The mixer 280 includes, but is not limited to, a reciprocating push-pull rod, an ultrasonic probe, or a gas valve.
In addition to the above embodiments, as shown in fig. 3 and 8, in one embodiment, the second body 220 further includes a cleaning solution interface 224, and the cleaning solution interface 224 is communicated with the second reaction chamber 221. Therefore, the adsorption element can be used for adsorbing the magnetic particles, then the liquid in the second reaction chamber 221 is emptied, then the cleaning liquid is input into the second reaction chamber 221 through the cleaning liquid interface 224, the magnetic particles adsorbed with the biomacromolecule extracts such as nucleic acid and protein are fully washed by the cleaning liquid, and the automatic washing for nucleic acid extraction is completed. Furthermore, manual cleaning operation is not needed, and the labor intensity of nucleic acid extraction is further reduced.

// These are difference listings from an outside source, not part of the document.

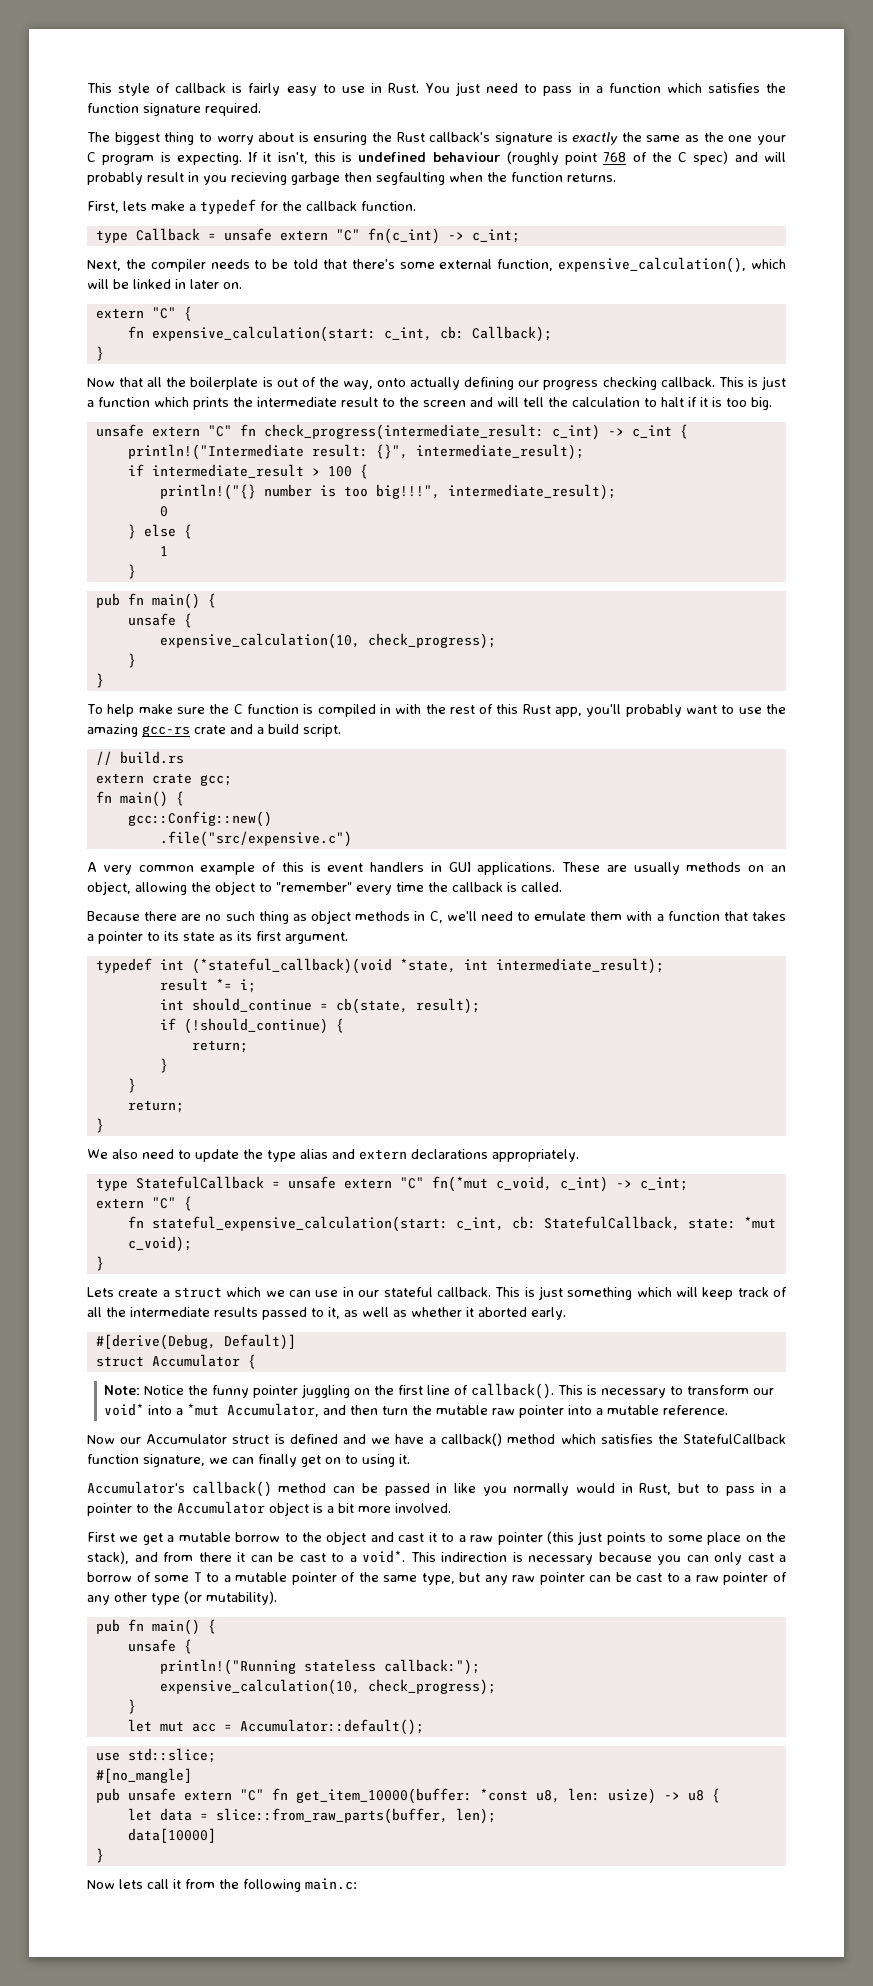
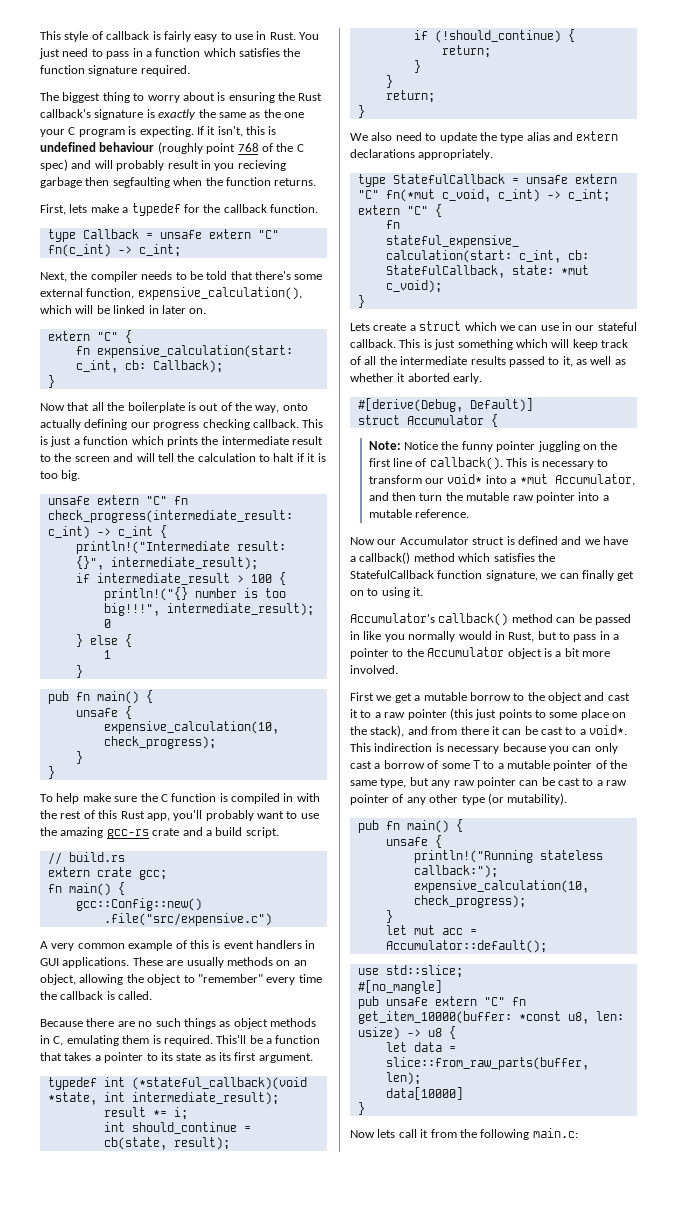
[258,911,289,924] thing -> [183,1018,216,1029] things
[446,911,653,921] we'll need to emulate them with -> [66,1035,263,1046] emulating them is required. This'll be

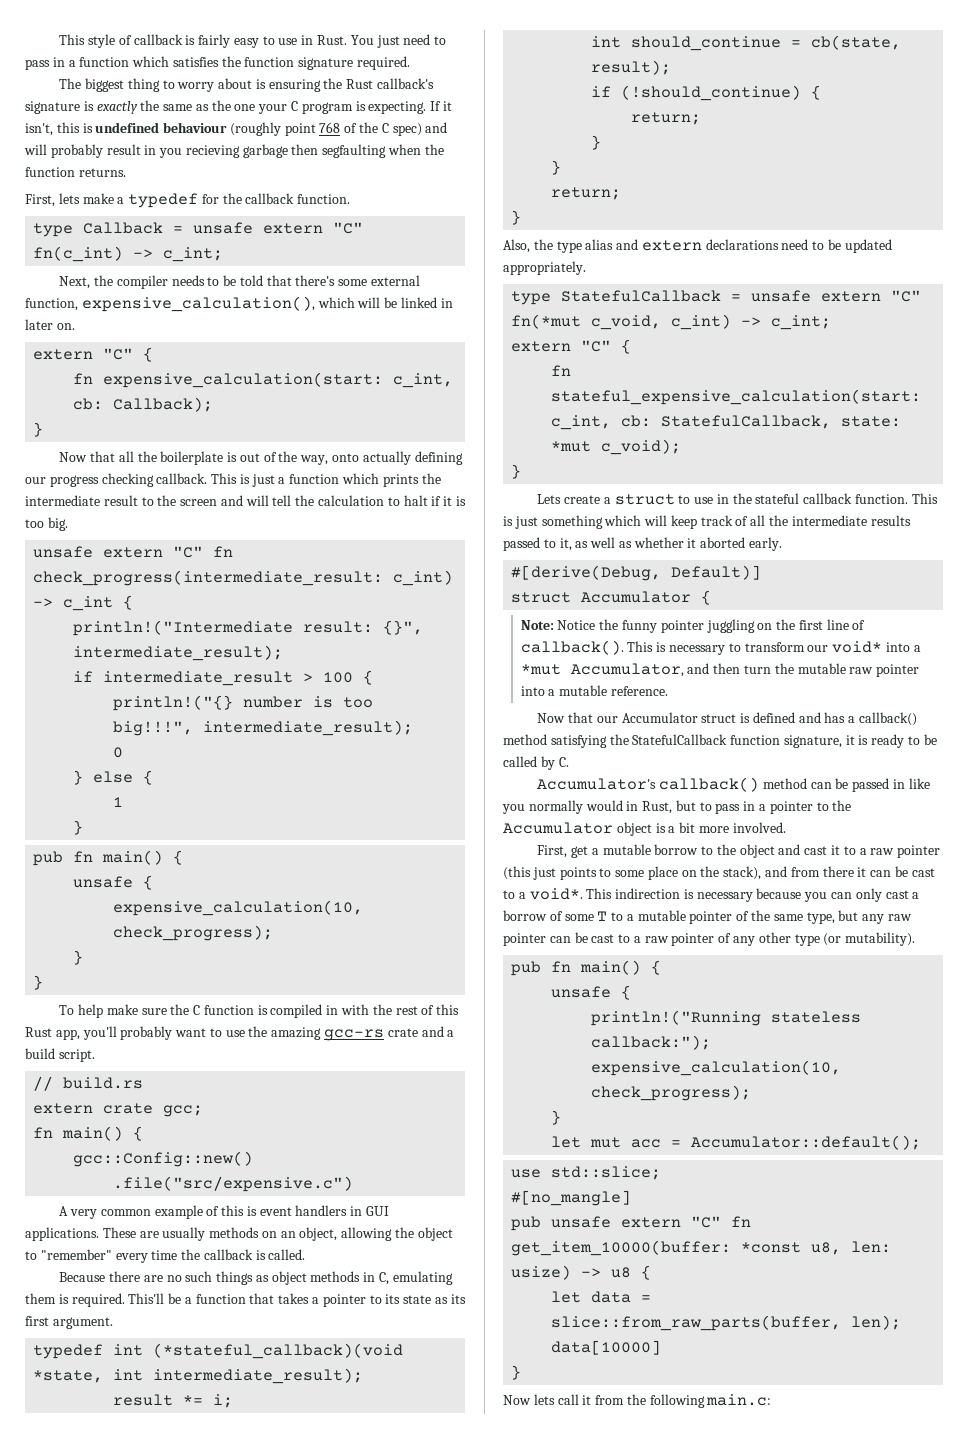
[350,132,477,143] We also need to update -> [503,239,530,253] Also,
(415, 153) none -> [781,239,892,253] need to be updated
[464,322,637,331] [350,339,396,348] which we can use in our stateful callback. -> [678,493,909,504] to use in the stateful callback function.
(375, 541) none -> [568,712,594,723] that
[584,536,628,545] we have -> [824,712,846,723] has
[458,553,535,562] which satisfies -> [550,735,607,748] satisfying
[541,570,635,581] [350,587,424,598] we can finally get on to using it. -> [845,734,937,748] [503,756,569,770] it is ready to be called by C.
[350,692,392,701] First we -> [537,845,568,858] First,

Based on the above embodiments, as shown in fig. 3 and fig. 9, in an embodiment, the second body 220 further includes an eluent interface 225, and the eluent interface 225 is communicated with the second reaction chamber 221. Thus, after the magnetic particles are washed, the magnetic particles are well adsorbed, the liquid in the second reaction cavity 221 is emptied again, the eluent can be input into the second reaction cavity 221 through the eluent interface 225, the magnetic particles are eluted by the eluent, and then a second extracting solution is obtained through incubation; and the manual elution operation is not needed, so that the labor intensity of nucleic acid extraction is further reduced.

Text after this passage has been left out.